Mark Udinski

No. 58
- Position: Center

Personal information
- Born: August 16, 1960 (age 65) Rochester, New York, U.S.
- Listed height: 6 ft 1 in (1.85 m)
- Listed weight: 262 lb (119 kg)

Career information
- High school: Delcastle Tech (New Castle, Delaware)
- College: Virginia Tech
- NFL draft: 1983: undrafted

Career history
- Miami Dolphins (1983)*; Pittsburgh Maulers (1984);
- * Offseason or practice squad member only

Career USFL statistics
- Games played: 3

= Mark Udinski =

American football player (born 1960)

Mark Udinski (born August 16, 1960) is an American former professional football player who was a center for one season in the United States Football League (USFL) for the Pittsburgh Maulers.
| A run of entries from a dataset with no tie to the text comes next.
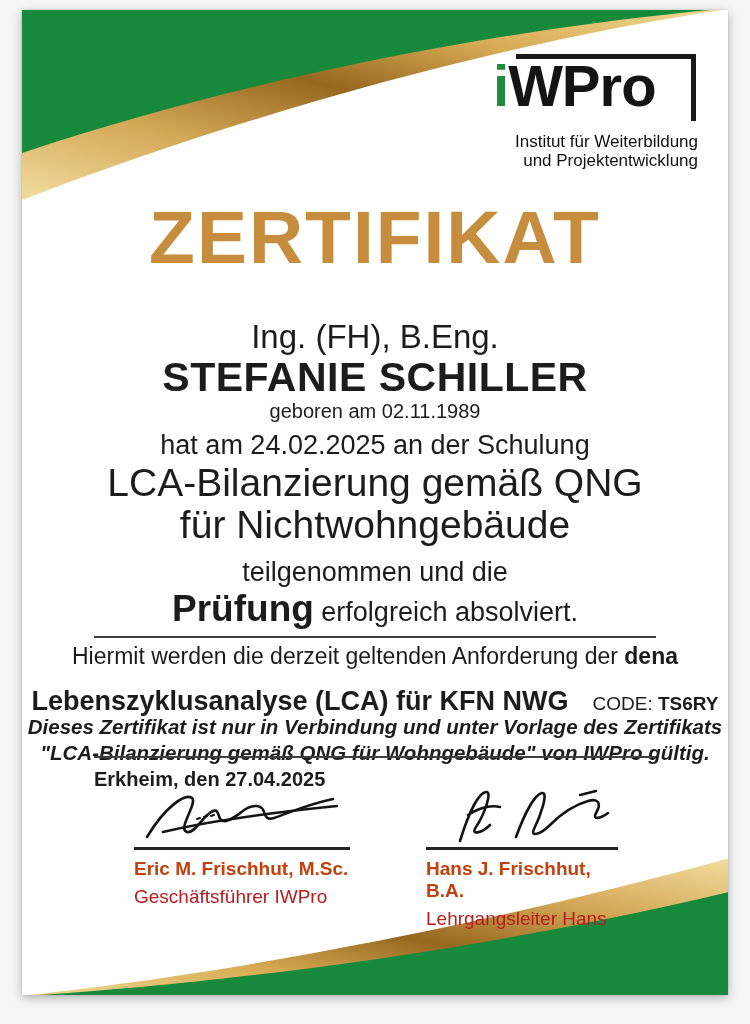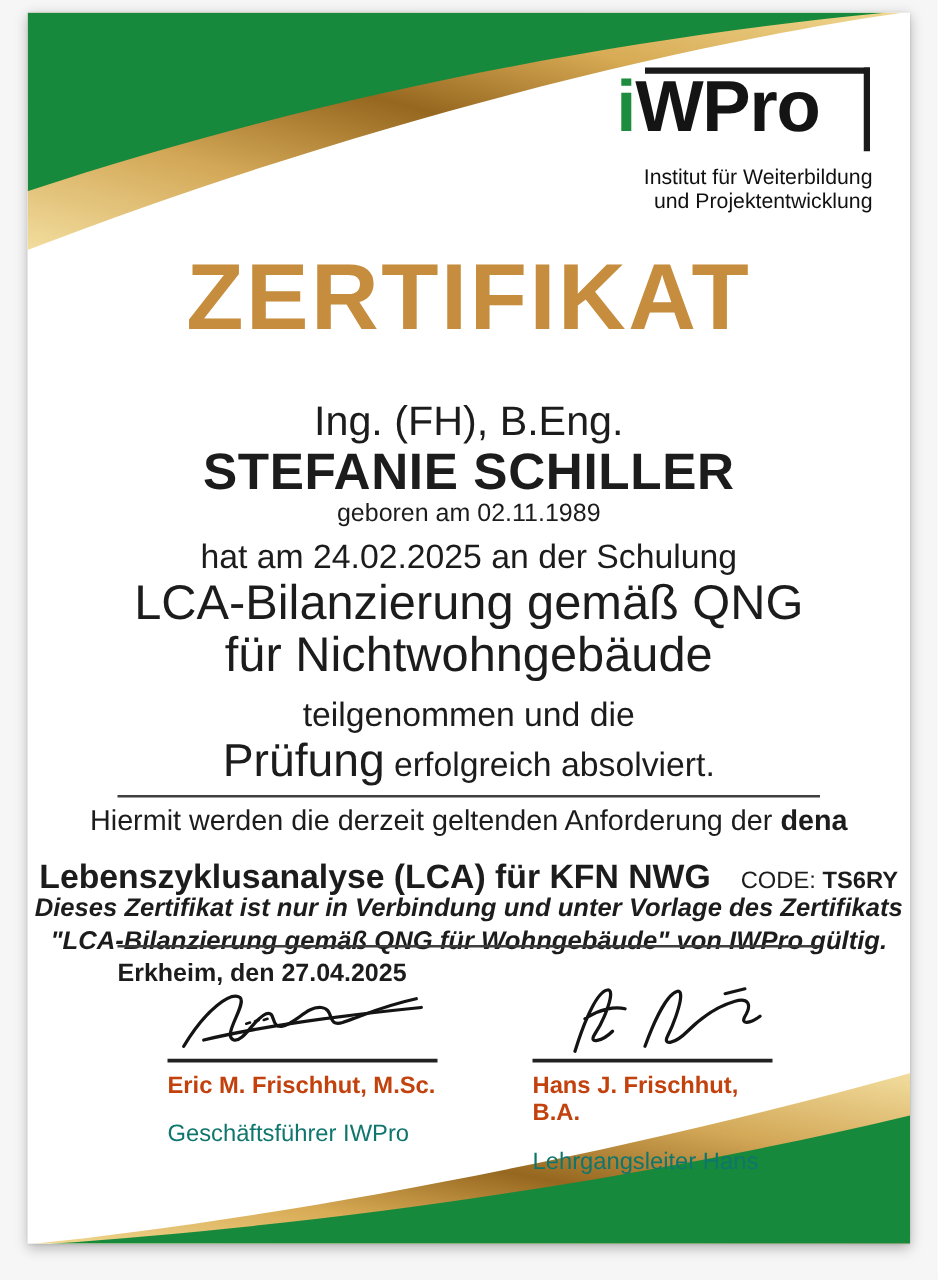--- a/index.html
+++ b/index.html
@@ -33,37 +33,37 @@
   .content{position:absolute;inset:0;text-align:center;color:#1c1c1c;}
   .abs{position:absolute;left:0;right:0;}
   .title{font-size:75px;font-weight:800;letter-spacing:2px;color:#C68D3E;line-height:1;}
   .degree{font-size:33px;font-weight:400;}
   .holder-name{font-size:41px;font-weight:700;letter-spacing:.5px;}
   .birth{font-size:20px;}
   .intro{font-size:27px;}
   .course{font-size:39px;font-weight:400;line-height:1.08;}
   .outro{font-size:27px;}
   .exam{font-size:27px;}
-  .exam b{font-size:37px;font-weight:400;}
+  .exam b{font-size:37px;font-weight:700;}
   .rule{height:2px;background:#3f3f3f;width:562px;margin:0 auto;}
   .hiermit{font-size:23px;line-height:1.2;}
   .hiermit b{font-weight:700;}
   .category{font-size:27px;font-weight:700;}
   .code{font-weight:400;font-size:19px;margin-left:24px;}
   .code b{font-weight:700;}
   .note{font-size:20.5px;font-weight:700;font-style:italic;line-height:1.25;}
   .place{font-size:20px;font-weight:600;text-align:left;left:72px;right:auto;}
   
   .sig{position:absolute;top:775px;text-align:left;}
   .sig-left{left:112px;width:216px;}
   .sig-right{left:404px;width:192px;}
   .sig-scribble{display:block;margin:0 auto;height:60px;}
   .sig-line{height:2.5px;background:#222;margin-top:2px;}
   .sig-name{font-size:19px;font-weight:700;margin-top:8px;color:#c2410c;}
-  .sig-role{font-size:19px;font-weight:400;color:#0f766e;margin-top:17px;}
+  .sig-role{font-size:19px;font-weight:400;color:#b91c1c;margin-top:6px;}
 </style>
 </head>
 <body>
 
 <div class="page">
 
   <svg class="deco deco-top" viewBox="0 0 706 195" preserveAspectRatio="none" aria-hidden="true">
     <defs>
       <linearGradient id="goldgrad" x1="0%" y1="100%" x2="100%" y2="0%">
         <stop offset="0%" stop-color="#F2DD9E"></stop>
He played college football for the Virginia Tech Hokies and was signed by the Miami Dolphins as an undrafted free agent in .
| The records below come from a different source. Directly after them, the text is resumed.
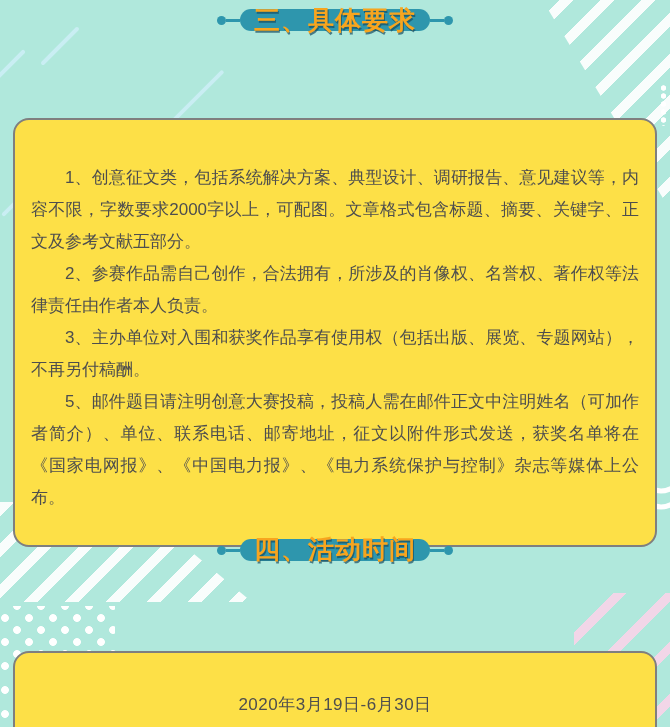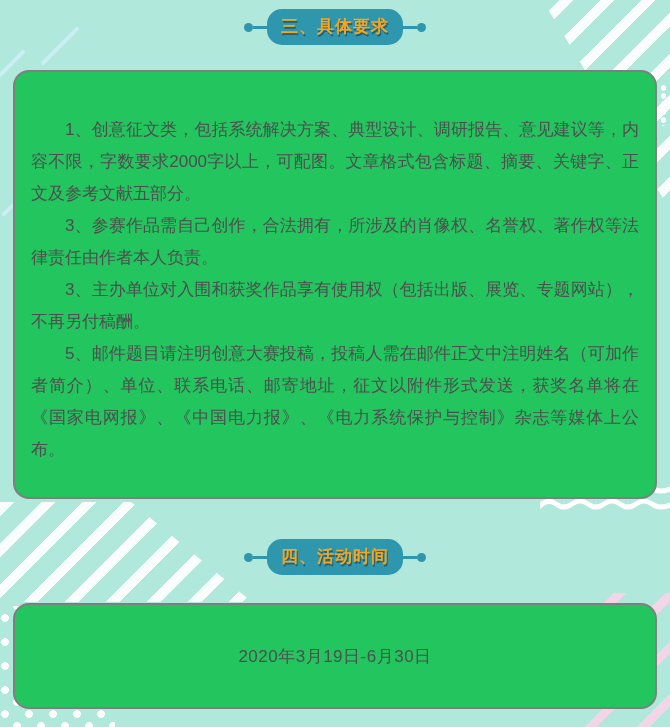--- a/index.html
+++ b/index.html
@@ -48,28 +48,28 @@
              display:flex; align-items:center; justify-content:center; }
   .hdr-requirements { top:9px; }
   .hdr-schedule { top:539px;font-family:Liberation Serif, serif; }
   .connector { display:flex; align-items:center; }
   .connector .c-dot { width:9px; height:9px; border-radius:50%;
              background:var(--accent-teal,#2e96ad); }
   .connector .c-line { width:14px; height:3px;
              background:var(--accent-teal,#2e96ad); }
   .pill { background:var(--accent-teal,#2e96ad);
           color:var(--accent-orange,#f8a51e);
-          font-size:17px; font-weight:bold; line-height:22px;
-          padding:7px 14px; border-radius:15px; letter-spacing:1px;
+          font-size:26px; font-weight:bold; line-height:22px;
+          padding:0 14px; border-radius:15px; letter-spacing:1px;
           text-shadow:1px 2px 0 rgba(24,76,96,.7); white-space:nowrap; }
 
   
   .content-box { position:absolute; left:13px; width:644px; z-index:2;
-          background:#22c55e; border:2px solid var(--border-gray,#7f7f7f);
-          border-radius:16px; }
+          background:#fde047; border:2px solid var(--border-gray,#7f7f7f);
+          border-radius:16px;margin-top:48px; }
   .box-requirements { top:70px; height:429px; padding:42px 16px 0 16px; }
   .box-schedule { top:603px; height:106px;
           display:flex; align-items:center; justify-content:center; }
 
   .para { font-size:17px; line-height:32px; color:var(--text-gray,#4e4e4e);
           text-indent:2em; text-align:justify; }
   .date-text { font-size:17px; color:var(--text-gray,#4e4e4e);
           letter-spacing:.5px; }
 </style>
 </head>
@@ -98,21 +98,21 @@
     </span>
     <div class="pill">三、具体要求</div>
     <span class="connector">
       <span class="c-line"></span>
       <span class="c-dot"></span>
     </span>
   </div>
 
   <div class="content-box box-requirements">
     <p class="para">1、创意征文类，包括系统解决方案、典型设计、调研报告、意见建议等，内容不限，字数要求2000字以上，可配图。文章格式包含标题、摘要、关键字、正文及参考文献五部分。</p>
-    <p class="para">3、参赛作品需自己创作，合法拥有，所涉及的肖像权、名誉权、著作权等法律责任由作者本人负责。</p>
+    <p class="para">2、参赛作品需自己创作，合法拥有，所涉及的肖像权、名誉权、著作权等法律责任由作者本人负责。</p>
     <p class="para">3、主办单位对入围和获奖作品享有使用权（包括出版、展览、专题网站），不再另付稿酬。</p>
     <p class="para">5、邮件题目请注明创意大赛投稿，投稿人需在邮件正文中注明姓名（可加作者简介）、单位、联系电话、邮寄地址，征文以附件形式发送，获奖名单将在《国家电网报》、《中国电力报》、《电力系统保护与控制》杂志等媒体上公布。</p>
   </div>
 
   <div class="section-header hdr-schedule">
     <span class="connector">
       <span class="c-dot"></span>
       <span class="c-line"></span>
     </span>
     <div class="pill">四、活动时间</div>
==Early life and education==
Mark Udinski was born on August 16, 1990, in Rochester, New York. He grew up near Wilmington, Delaware, and played high school football for Delcastle Tech. Originally playing on defense, Udinski was a fan of Dallas Cowboys defensive tackle Randy White growing up. As a junior at Delcastle Tech, he earned All-State honors as a linebacker. He was known as a "savage hitter", and also won the state championship in heavyweight wrestling, compiling an undefeated record.
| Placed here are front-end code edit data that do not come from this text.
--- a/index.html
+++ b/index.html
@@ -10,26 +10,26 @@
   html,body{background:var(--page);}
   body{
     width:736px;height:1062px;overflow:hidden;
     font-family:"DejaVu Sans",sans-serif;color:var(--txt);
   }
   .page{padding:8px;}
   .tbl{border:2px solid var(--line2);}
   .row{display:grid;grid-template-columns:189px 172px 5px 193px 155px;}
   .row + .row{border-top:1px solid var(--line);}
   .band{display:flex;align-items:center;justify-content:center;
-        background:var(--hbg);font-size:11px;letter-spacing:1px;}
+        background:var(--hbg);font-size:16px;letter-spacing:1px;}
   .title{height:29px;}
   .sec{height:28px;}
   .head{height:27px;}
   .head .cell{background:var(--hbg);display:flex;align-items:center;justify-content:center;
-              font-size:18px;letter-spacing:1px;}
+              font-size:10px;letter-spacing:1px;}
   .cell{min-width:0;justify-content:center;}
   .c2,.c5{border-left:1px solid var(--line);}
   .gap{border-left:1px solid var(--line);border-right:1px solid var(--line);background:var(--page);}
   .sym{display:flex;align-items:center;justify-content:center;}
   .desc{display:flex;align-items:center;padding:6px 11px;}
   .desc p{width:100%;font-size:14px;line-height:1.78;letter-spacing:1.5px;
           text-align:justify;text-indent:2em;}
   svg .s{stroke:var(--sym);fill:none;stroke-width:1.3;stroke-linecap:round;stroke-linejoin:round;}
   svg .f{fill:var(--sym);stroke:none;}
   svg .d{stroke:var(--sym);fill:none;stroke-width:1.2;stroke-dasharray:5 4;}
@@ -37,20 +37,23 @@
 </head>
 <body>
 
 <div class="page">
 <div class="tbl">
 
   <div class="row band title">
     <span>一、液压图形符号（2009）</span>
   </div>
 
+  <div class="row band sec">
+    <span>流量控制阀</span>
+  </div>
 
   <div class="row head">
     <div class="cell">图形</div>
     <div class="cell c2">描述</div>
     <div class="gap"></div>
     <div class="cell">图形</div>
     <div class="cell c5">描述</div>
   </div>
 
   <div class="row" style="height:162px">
In February 1979, Udinski was offered a four-year scholarship offer from Virginia Tech, and accepted. He saw immediate playing time as a freshman on the offensive line, enough to earn a varsity letter. Though the team's smallest offensive lineman at 235 pounds, Udinski shared a starting position as a sophomore. He became a full-time starter as a junior, playing the center position. After the season, in which his team compiled a 7–4 record, Udinski was named the team's "most outstanding lineman of the year".

He boosted his weight to 268 pounds as a senior, but was still the lightest lineman on the team. In a team practice, Udinski placed among the team's five fastest runners in the 40-yard dash with 4.9 seconds. He earned a fourth varsity letter as a senior, again being a full-time starter at center. After the season, he was named Virginia Tech's best conditioned athlete.

==Professional career==
After going unselected in the 1983 NFL draft, Udinski signed with the Miami Dolphins as an undrafted free agent, on a two-year contract. Considered a long shot to make the roster, he was released in August.

On September 27, 1983, after being recommended by Miami Dolphins coach Don Shula, Udinski was signed by the Pittsburgh Maulers of the United States Football League (USFL). At a one-day mini-camp in December, he was one of two players the team kept, out of 100 total; the other was a former teammate of his while at Virginia Tech. Though expected to be a backup, Udinski started his first career game due to an injury to the other center. In his debut, a 3–7 loss against the Oklahoma Outlaws, he was "tossed around" all game by middle guard Bob Nelson, which led to criticism by coach Joe Pendry.

After appearing in two more games, Udinski was released by the Maulers on March 17, ending his professional football career.